IBM's strategy stems from changes in buying patterns as customers increasingly look for products matched to specific projects and dictated by specific areas of business, according to Doug Brown, the company's director of industry marketing.

"When IBM decided to go after these industries, it was with the view that a management consultant would have--or, what were the business transformation projects among the top concerns in each market?" said Brown. "In almost every case, these initiatives were oriented toward customers looking to take costs out of mature parts of their business or trying to increase revenue sources in some way."

The telecommunications industry package offers an example of the kinds of problems that the Armonk, N.Y.-based company hopes to address with the bundles, dubbed IBM Middleware Solutions. With that package, customers are offered tools to help integrate operational network technologies and billing systems. Brown said that IBM's middleware set aims to help telecommunications providers more easily introduce new services, such as downloadable games or ring tones.

Industry experts praised IBM for its focus on vertical markets but cautioned that the company will need to work hard at integrating its various products in each sector. Dwight Davis, analyst with Boston-based Summit Strategies, said the complexity of IBM's broad portfolio of products and services will make that integration a real challenge.

"Competitors will point to the complexity as a weakness, and IBM will need to have all the different elements of these packages working well together so customers aren't faced with major integration," said Davis. But, he said, "it is a very strong strategy for IBM as they have so many of the needed components in-house."

Davis said that the packaged approach will also eliminate some of the pressure put on IBM to create best-of-breed products in different markets by stitching together the strengths of its existing technologies.
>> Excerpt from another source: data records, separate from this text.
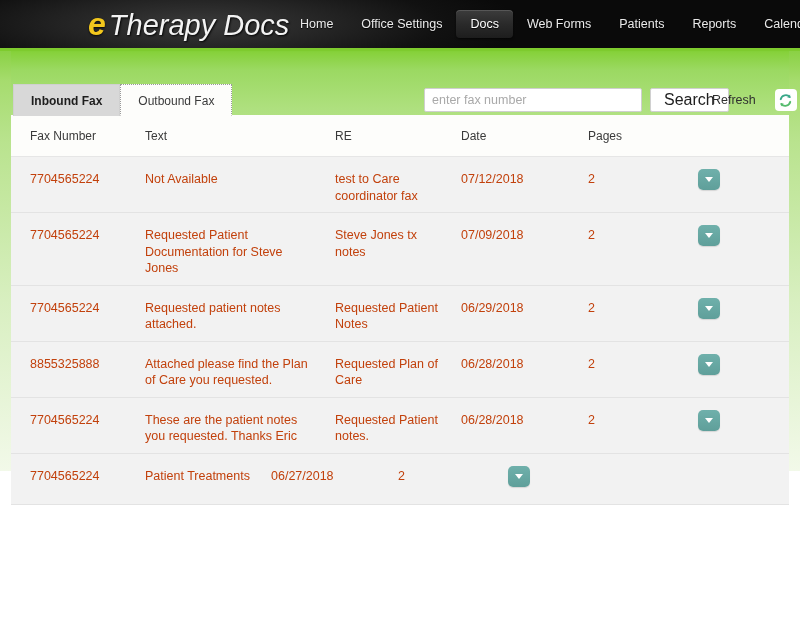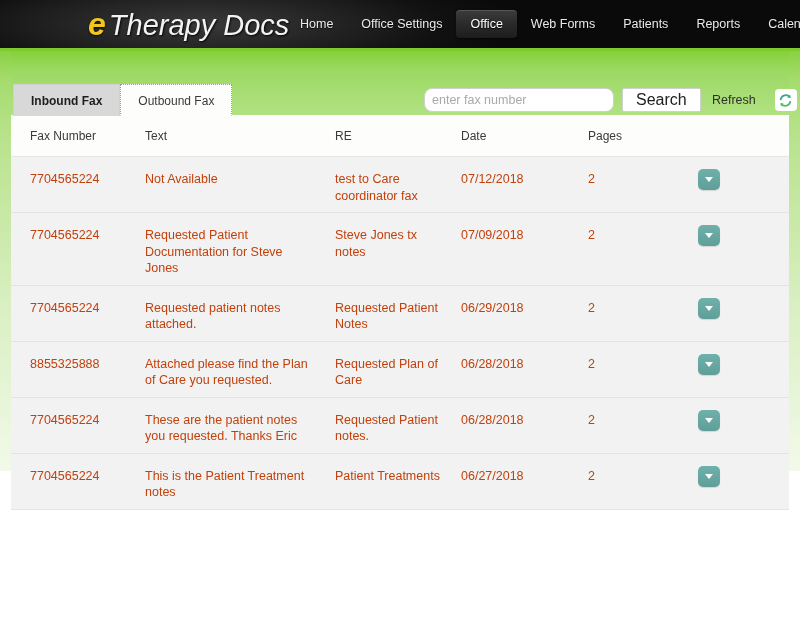"Office" div.nav-item { text: Office -> Docs }
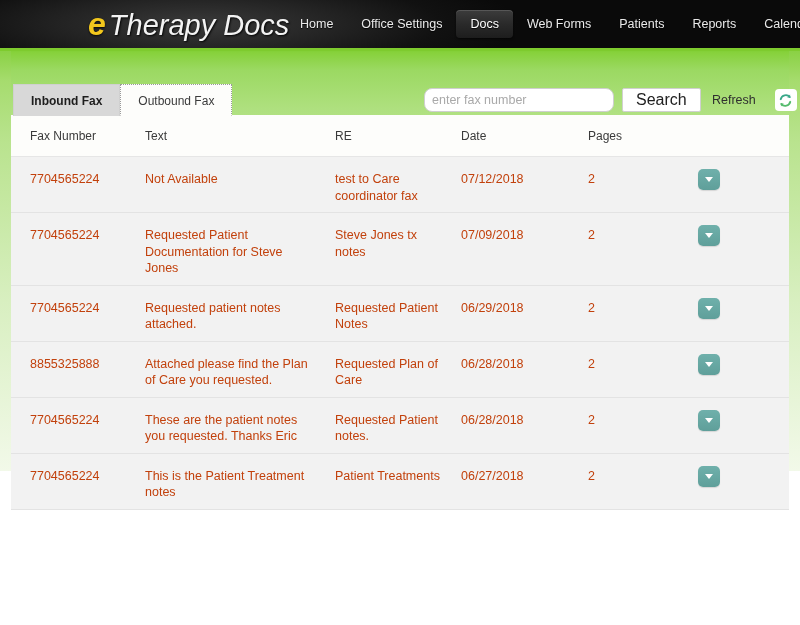"enter fax number" .search-input { border-radius: 8px -> 2px; width: 190px -> 218px }
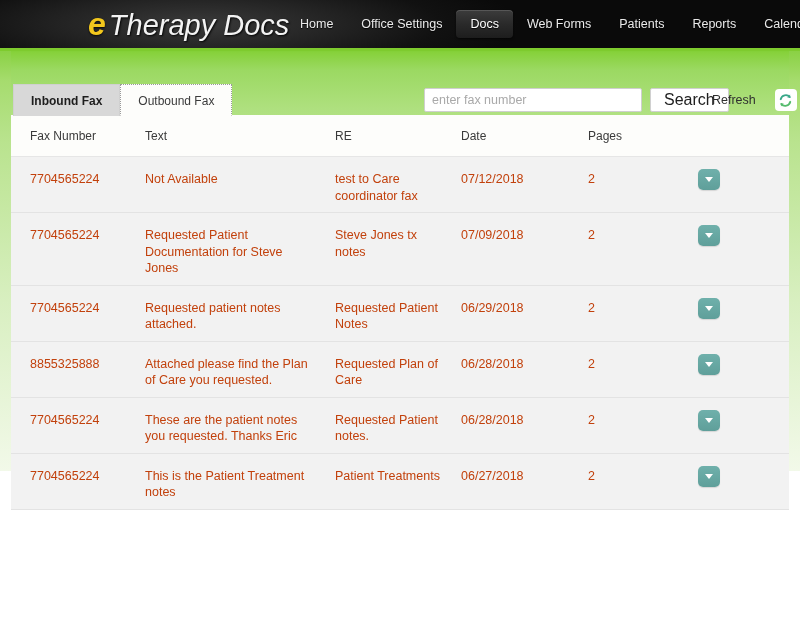"This is the Patient Treatment" div.c-text { html: <div>This is the Patient Treatment notes</div> -> none }
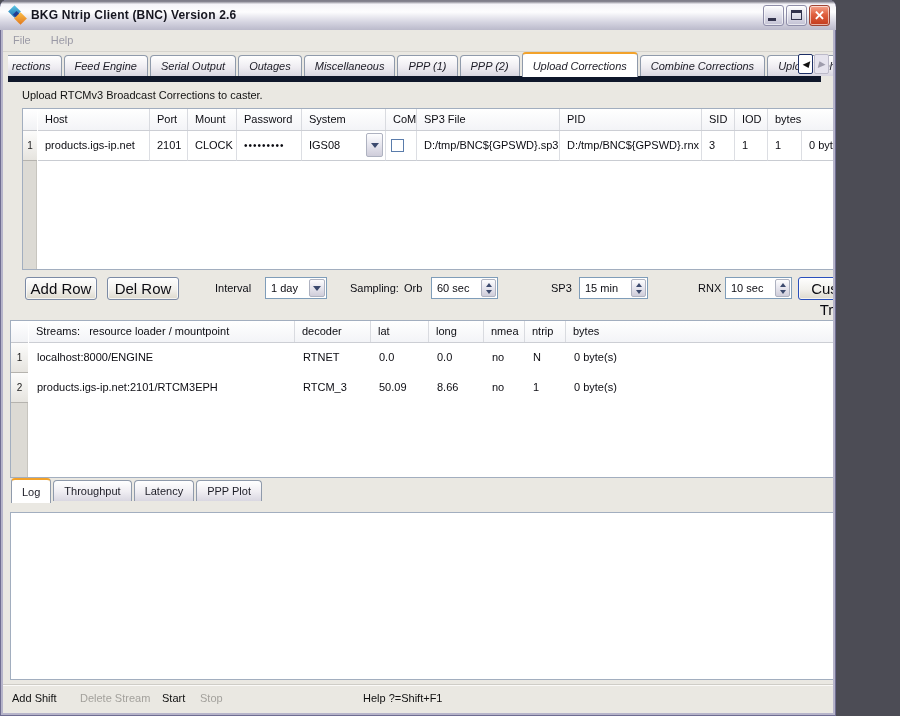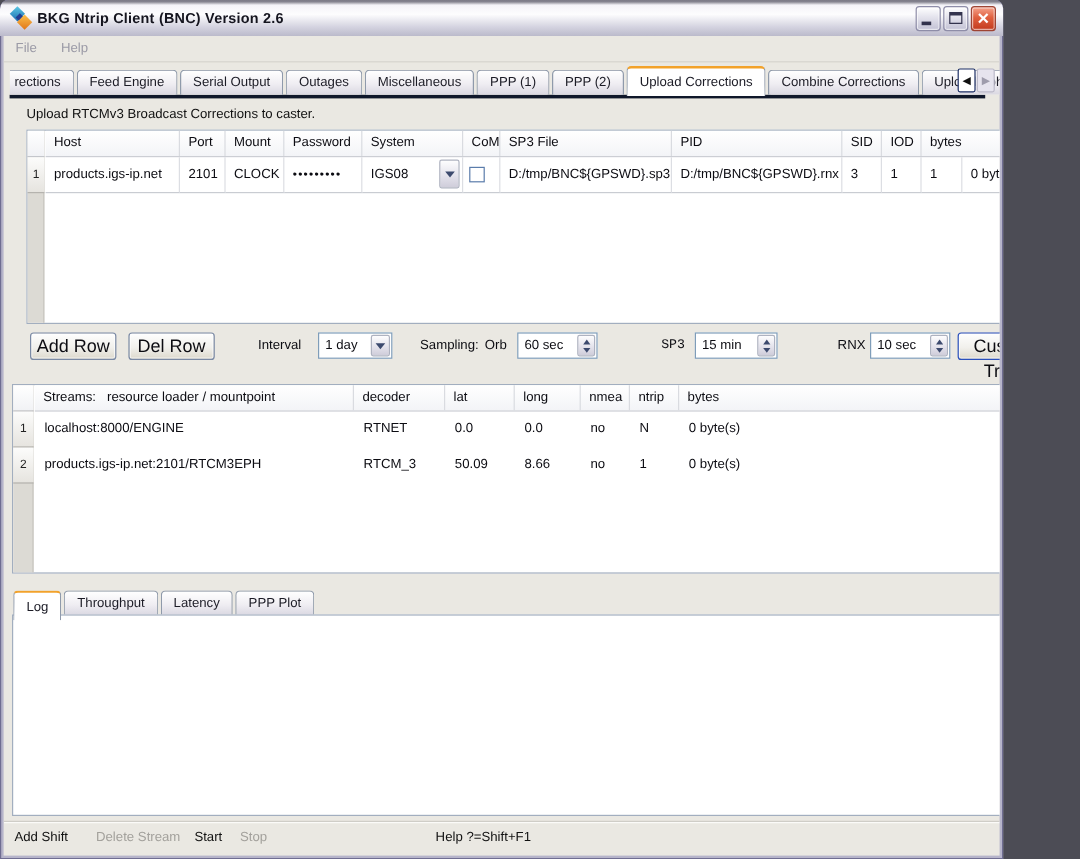"rections" .tabbar { border-bottom: 3px solid #0f172a -> 6px solid #0f172a; font-style: none -> italic }
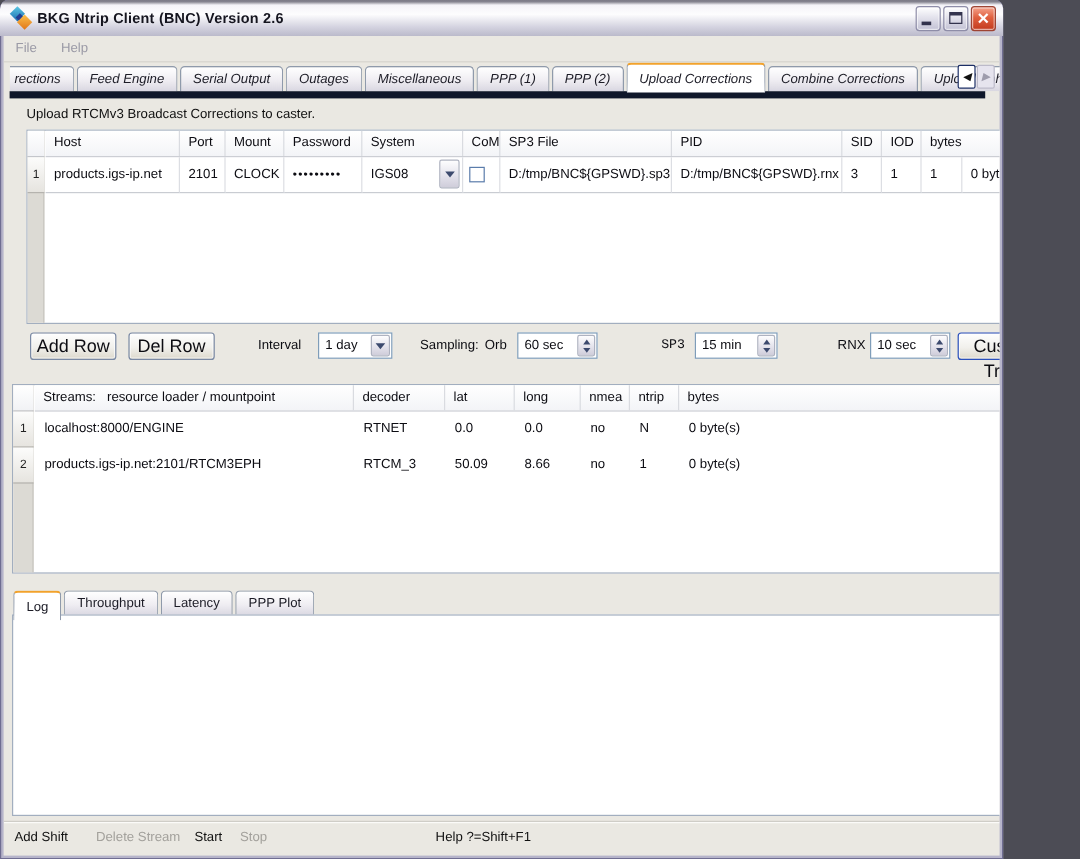"SP3" div.ctl-label { font-family: Liberation Mono, monospace -> none }
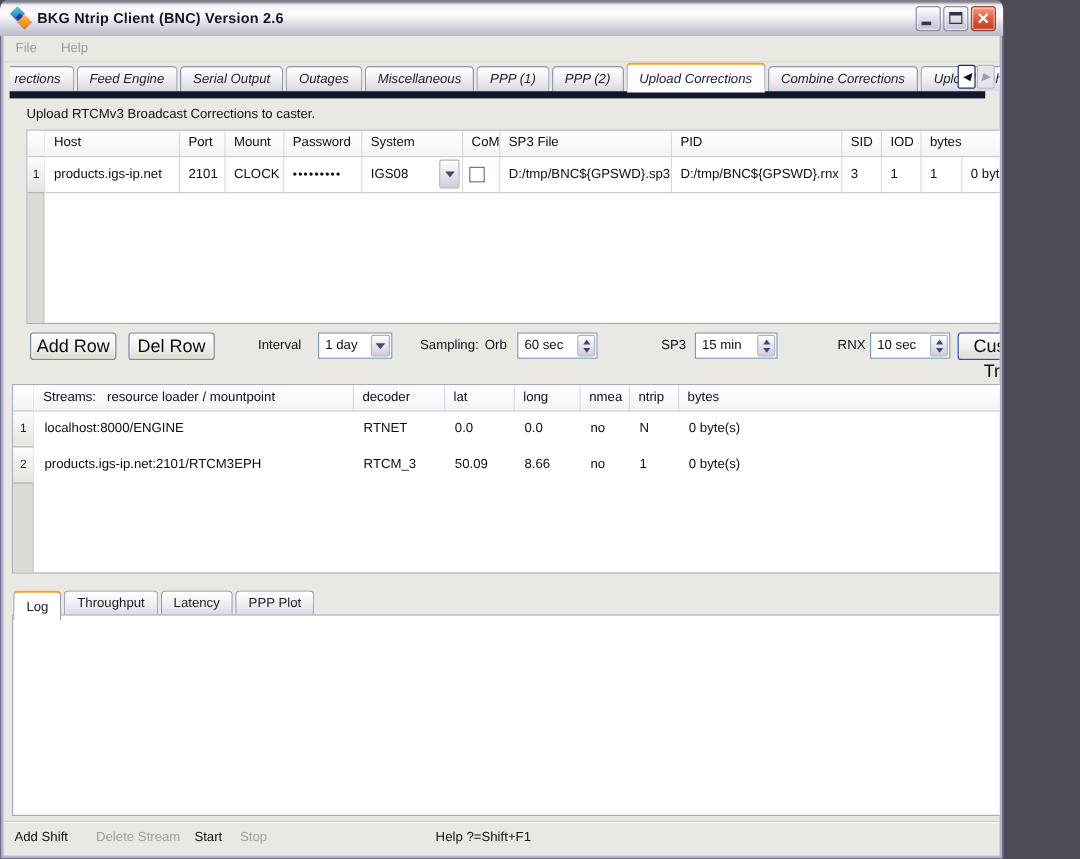"Log" .btabs { align-items: flex-start -> center; top: 462px -> 448px }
"That isn't to say they won't need to develop good 'point' solutions," he said. "But it would be very hard for competitors to put together a package like IBM that reaches from middleware through to services, including the vertical expertise they gained through the PricewaterhouseCoopers acquisition."

IBM's products for the retail sector, meanwhile, dovetail with the company's aggressive pursuit of the growing market for radio frequency identification (RFID) technology. The Middleware Solutions for Retail package is made up of six individual tools aimed at smoothing over retail wrinkles in areas such as inventory management, shipment tracking and trading partner integration.

Jan Jackman, general manager of IBM's retail-on-demand business unit, said the current push among retailers attempting to streamline inventory operations and adopt RFID makes the market an ideal target for the custom-tailored middleware bundles.

"IBM is making a big investment to create product solutions that help retailers create intelligent and more responsive stores via RFID, digital media and kiosks," Jackman said. "A major part of that focus is investment in store integration frameworks, and creating store-level Web services architectures, to overhaul business processes and support this new store."

For instance, the retail package aims to help integrate data collected via RFID tags, microchips armed with antennae that transmit information about products to which they're attached. Combined with other RFID technologies and services, Jackman said the middleware could help companies process the reams of information coming in via RFID tags, in order to realize the benefits promised by the technology, such as more efficient inventory management.